# Image comparison data

──────────────────────────────

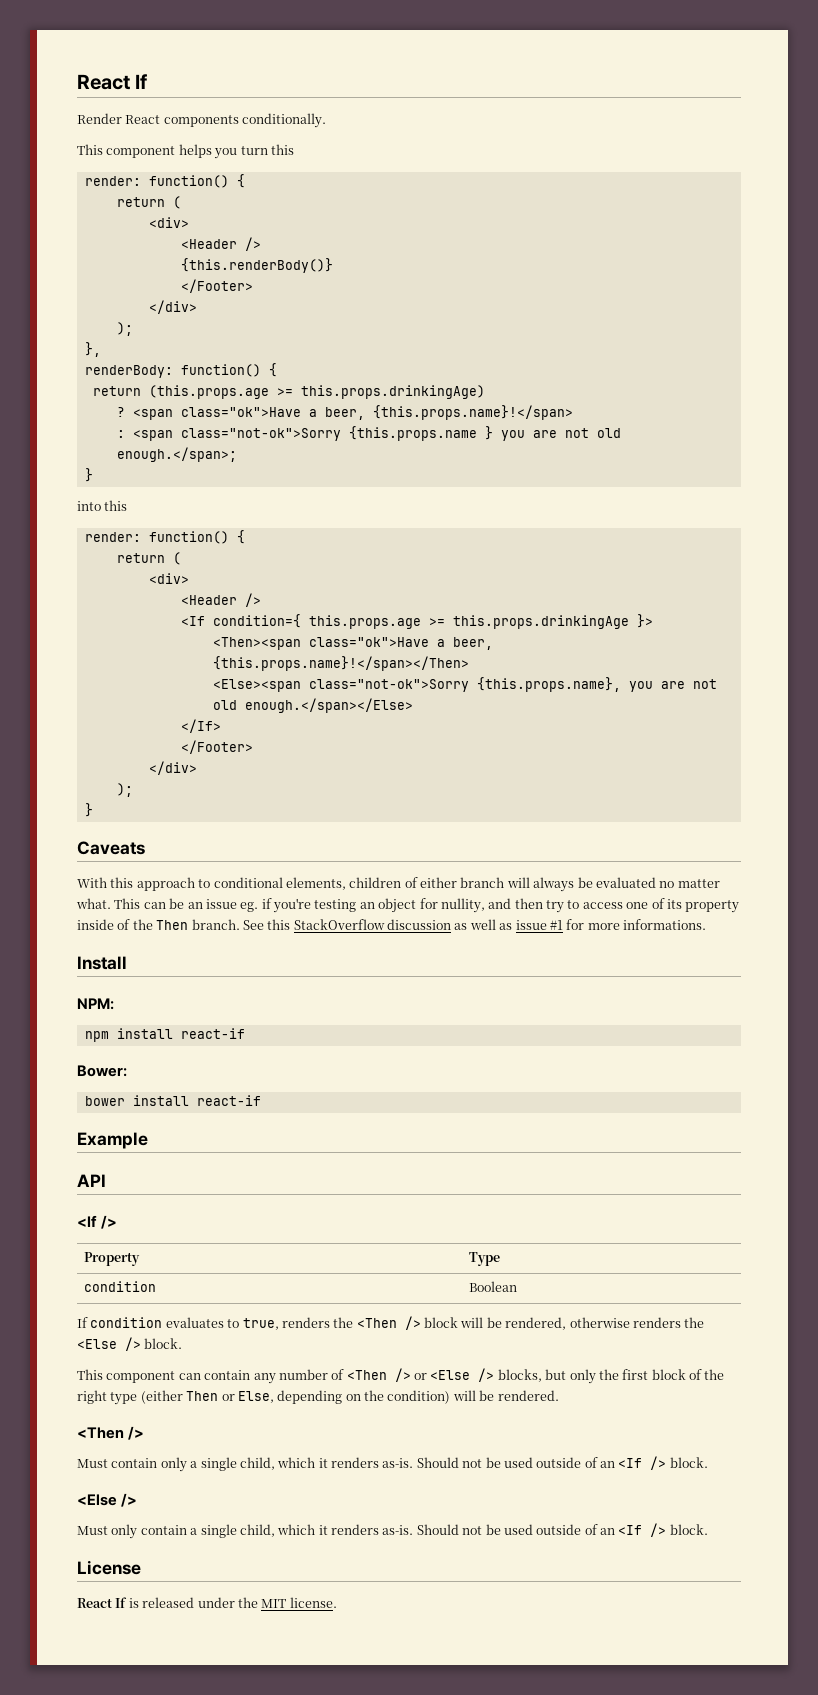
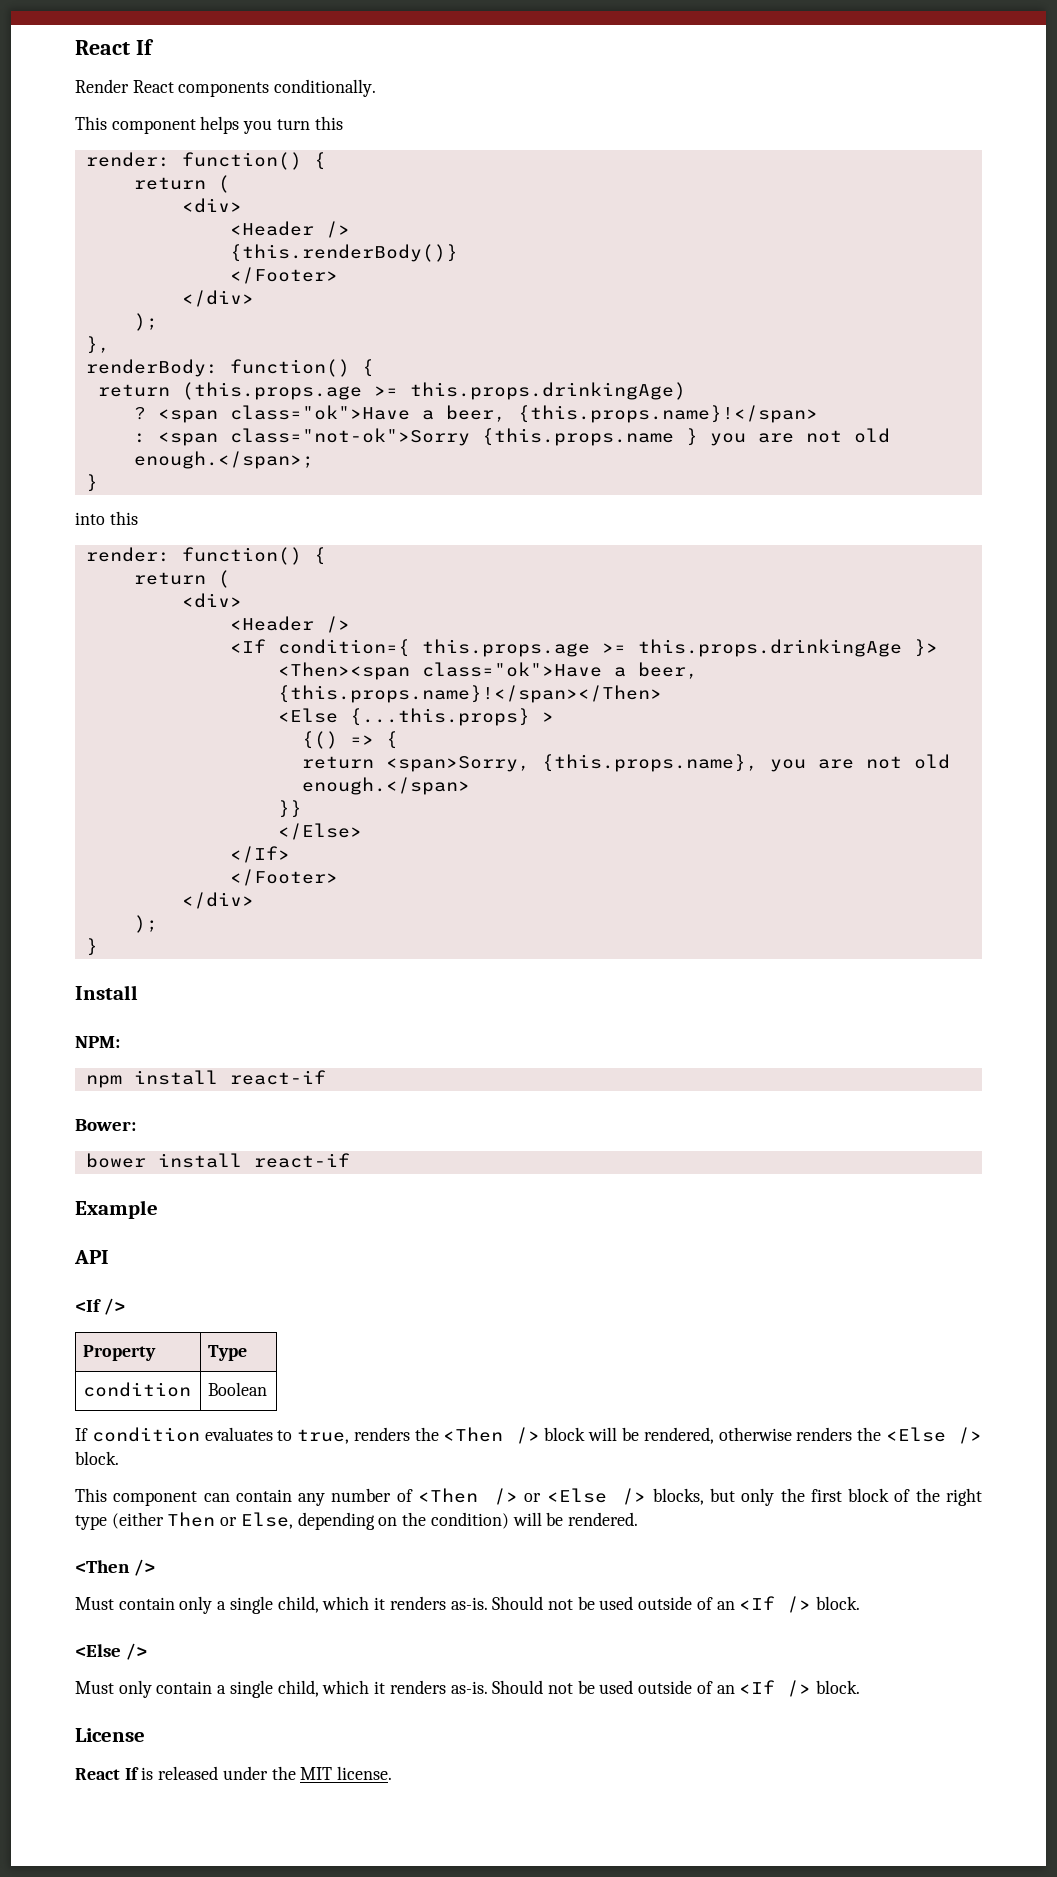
[212,679,469,692] <Else><span class="not-ok">Sorry -> [277,708,554,726] [301,731,398,749] [301,756,530,772] <Else {...this.props} > // {() => { // return <span>Sorry,
[244,698,413,713] enough.</span></Else> -> [301,777,470,795] [277,800,302,818] [277,823,362,840] enough.</span> // }} // </Else>
[77,841,145,855] [77,877,720,892] [76,898,740,913] [77,919,706,930] // Caveats // With this approach to conditional elements, children of either branch will always be evaluated no matter what. This can be an issue eg. if you're testing an object for nullity, and then try to access one of its property inside of the Then branch. See this StackOverflow discussion as well as issue #1 for more informations. -> (98, 947) none

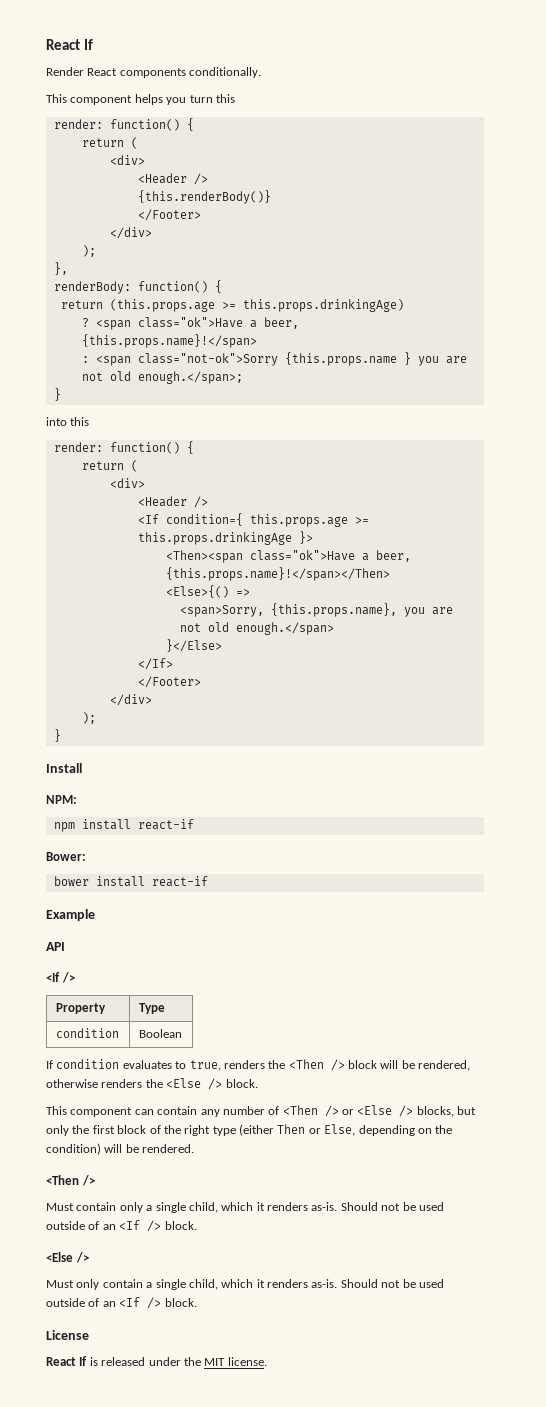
[277,708,554,726] [301,731,398,749] [301,756,374,769] <Else {...this.props} > // {() => { // return -> [165,585,250,598] <Else>{() => //
[277,800,302,818] [277,823,362,840] }} // </Else> -> [165,639,222,652] }</Else>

──────────────────────────────

# What this task involves
Say, as a bare number, how many lines in the entries above include the string "Else".

# Exercise solution
4